── Records for processing

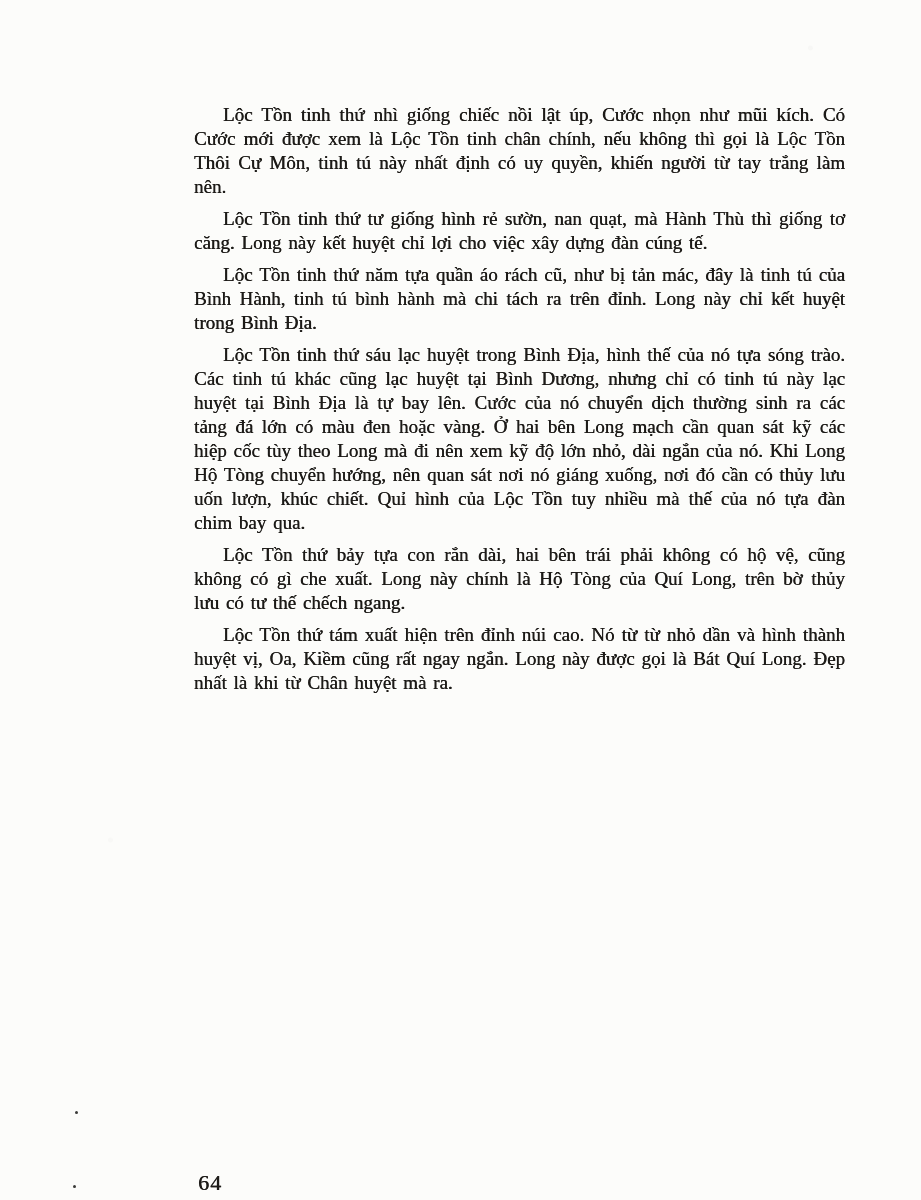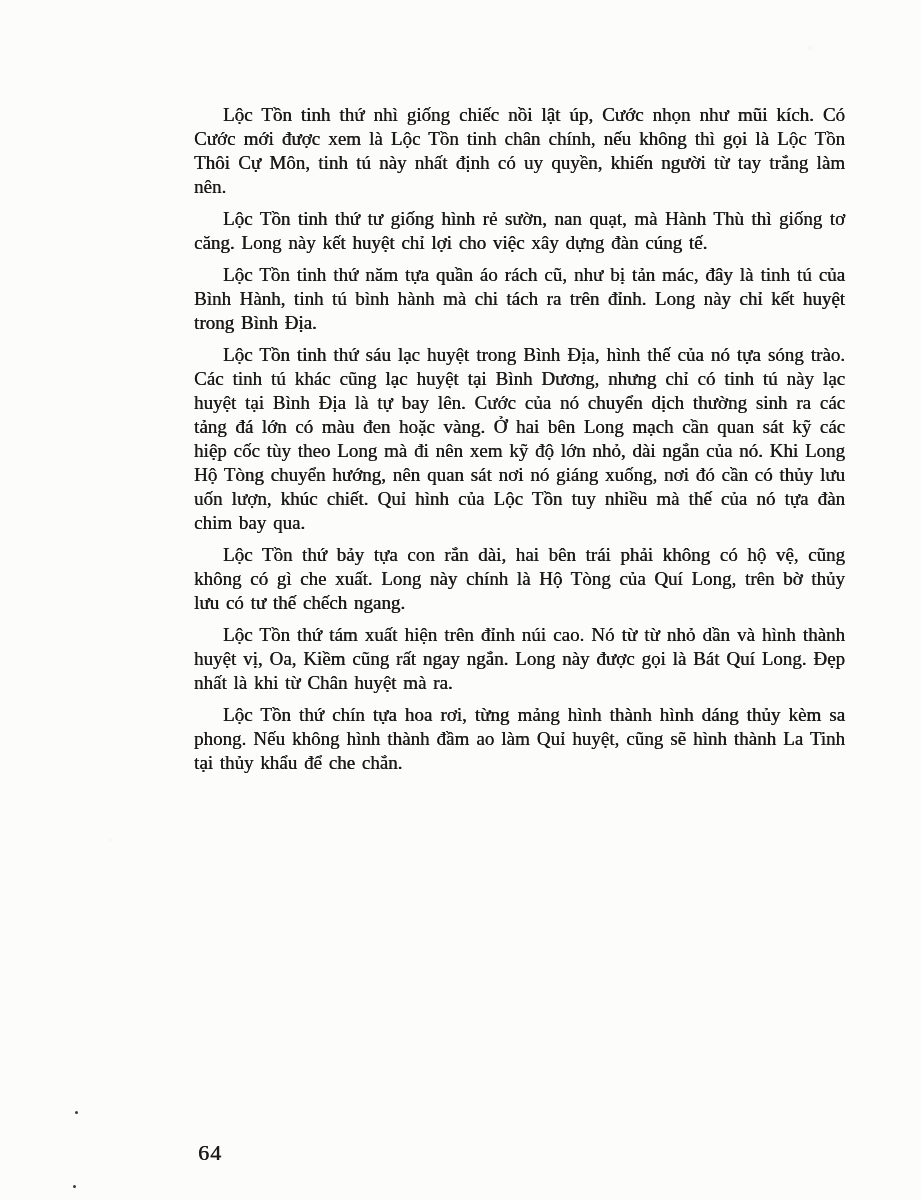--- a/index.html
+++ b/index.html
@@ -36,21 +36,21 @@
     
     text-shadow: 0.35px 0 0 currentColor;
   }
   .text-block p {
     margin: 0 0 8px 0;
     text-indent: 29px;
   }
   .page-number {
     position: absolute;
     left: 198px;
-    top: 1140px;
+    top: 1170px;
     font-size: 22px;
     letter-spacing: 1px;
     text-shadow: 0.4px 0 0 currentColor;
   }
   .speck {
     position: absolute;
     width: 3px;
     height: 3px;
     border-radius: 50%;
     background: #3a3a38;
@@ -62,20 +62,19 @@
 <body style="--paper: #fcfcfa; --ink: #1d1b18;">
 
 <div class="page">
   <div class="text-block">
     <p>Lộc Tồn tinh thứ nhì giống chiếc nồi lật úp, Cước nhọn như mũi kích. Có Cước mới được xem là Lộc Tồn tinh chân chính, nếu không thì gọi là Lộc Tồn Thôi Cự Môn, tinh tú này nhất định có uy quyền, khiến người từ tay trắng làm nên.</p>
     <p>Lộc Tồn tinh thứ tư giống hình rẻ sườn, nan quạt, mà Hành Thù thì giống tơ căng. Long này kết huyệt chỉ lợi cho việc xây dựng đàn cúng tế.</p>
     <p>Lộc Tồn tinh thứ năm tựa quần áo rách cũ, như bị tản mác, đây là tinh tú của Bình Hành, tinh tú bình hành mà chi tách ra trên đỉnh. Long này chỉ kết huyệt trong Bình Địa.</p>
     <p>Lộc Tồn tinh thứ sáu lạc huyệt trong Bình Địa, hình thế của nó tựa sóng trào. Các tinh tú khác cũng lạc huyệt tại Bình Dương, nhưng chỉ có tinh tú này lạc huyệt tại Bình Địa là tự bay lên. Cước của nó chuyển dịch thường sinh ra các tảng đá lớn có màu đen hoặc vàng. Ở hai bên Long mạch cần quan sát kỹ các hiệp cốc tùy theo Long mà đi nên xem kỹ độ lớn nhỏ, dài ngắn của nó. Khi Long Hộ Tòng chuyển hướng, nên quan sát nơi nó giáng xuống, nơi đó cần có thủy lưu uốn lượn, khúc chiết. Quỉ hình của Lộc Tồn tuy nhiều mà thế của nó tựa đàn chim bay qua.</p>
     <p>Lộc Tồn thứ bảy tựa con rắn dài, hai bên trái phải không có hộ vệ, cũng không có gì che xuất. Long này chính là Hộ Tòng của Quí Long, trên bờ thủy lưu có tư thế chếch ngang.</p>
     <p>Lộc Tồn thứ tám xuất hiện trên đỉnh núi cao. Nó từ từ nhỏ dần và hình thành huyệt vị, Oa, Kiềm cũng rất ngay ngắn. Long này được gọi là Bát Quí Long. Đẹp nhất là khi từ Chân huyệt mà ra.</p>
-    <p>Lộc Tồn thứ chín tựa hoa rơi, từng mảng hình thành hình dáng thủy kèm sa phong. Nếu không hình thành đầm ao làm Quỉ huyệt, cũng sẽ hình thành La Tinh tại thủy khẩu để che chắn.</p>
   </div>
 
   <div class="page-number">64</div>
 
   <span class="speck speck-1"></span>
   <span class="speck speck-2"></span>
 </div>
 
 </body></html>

────

Your task:
An exact copy of the listing is required, with every image removed.

Result for this exercise:
--- a/index.html
+++ b/index.html
@@ -36,21 +36,21 @@
     
     text-shadow: 0.35px 0 0 currentColor;
   }
   .text-block p {
     margin: 0 0 8px 0;
     text-indent: 29px;
   }
   .page-number {
     position: absolute;
     left: 198px;
-    top: 1140px;
+    top: 1170px;
     font-size: 22px;
     letter-spacing: 1px;
     text-shadow: 0.4px 0 0 currentColor;
   }
   .speck {
     position: absolute;
     width: 3px;
     height: 3px;
     border-radius: 50%;
     background: #3a3a38;
@@ -62,20 +62,19 @@
 <body style="--paper: #fcfcfa; --ink: #1d1b18;">
 
 <div class="page">
   <div class="text-block">
     <p>Lộc Tồn tinh thứ nhì giống chiếc nồi lật úp, Cước nhọn như mũi kích. Có Cước mới được xem là Lộc Tồn tinh chân chính, nếu không thì gọi là Lộc Tồn Thôi Cự Môn, tinh tú này nhất định có uy quyền, khiến người từ tay trắng làm nên.</p>
     <p>Lộc Tồn tinh thứ tư giống hình rẻ sườn, nan quạt, mà Hành Thù thì giống tơ căng. Long này kết huyệt chỉ lợi cho việc xây dựng đàn cúng tế.</p>
     <p>Lộc Tồn tinh thứ năm tựa quần áo rách cũ, như bị tản mác, đây là tinh tú của Bình Hành, tinh tú bình hành mà chi tách ra trên đỉnh. Long này chỉ kết huyệt trong Bình Địa.</p>
     <p>Lộc Tồn tinh thứ sáu lạc huyệt trong Bình Địa, hình thế của nó tựa sóng trào. Các tinh tú khác cũng lạc huyệt tại Bình Dương, nhưng chỉ có tinh tú này lạc huyệt tại Bình Địa là tự bay lên. Cước của nó chuyển dịch thường sinh ra các tảng đá lớn có màu đen hoặc vàng. Ở hai bên Long mạch cần quan sát kỹ các hiệp cốc tùy theo Long mà đi nên xem kỹ độ lớn nhỏ, dài ngắn của nó. Khi Long Hộ Tòng chuyển hướng, nên quan sát nơi nó giáng xuống, nơi đó cần có thủy lưu uốn lượn, khúc chiết. Quỉ hình của Lộc Tồn tuy nhiều mà thế của nó tựa đàn chim bay qua.</p>
     <p>Lộc Tồn thứ bảy tựa con rắn dài, hai bên trái phải không có hộ vệ, cũng không có gì che xuất. Long này chính là Hộ Tòng của Quí Long, trên bờ thủy lưu có tư thế chếch ngang.</p>
     <p>Lộc Tồn thứ tám xuất hiện trên đỉnh núi cao. Nó từ từ nhỏ dần và hình thành huyệt vị, Oa, Kiềm cũng rất ngay ngắn. Long này được gọi là Bát Quí Long. Đẹp nhất là khi từ Chân huyệt mà ra.</p>
-    <p>Lộc Tồn thứ chín tựa hoa rơi, từng mảng hình thành hình dáng thủy kèm sa phong. Nếu không hình thành đầm ao làm Quỉ huyệt, cũng sẽ hình thành La Tinh tại thủy khẩu để che chắn.</p>
   </div>
 
   <div class="page-number">64</div>
 
   <span class="speck speck-1"></span>
   <span class="speck speck-2"></span>
 </div>
 
 </body></html>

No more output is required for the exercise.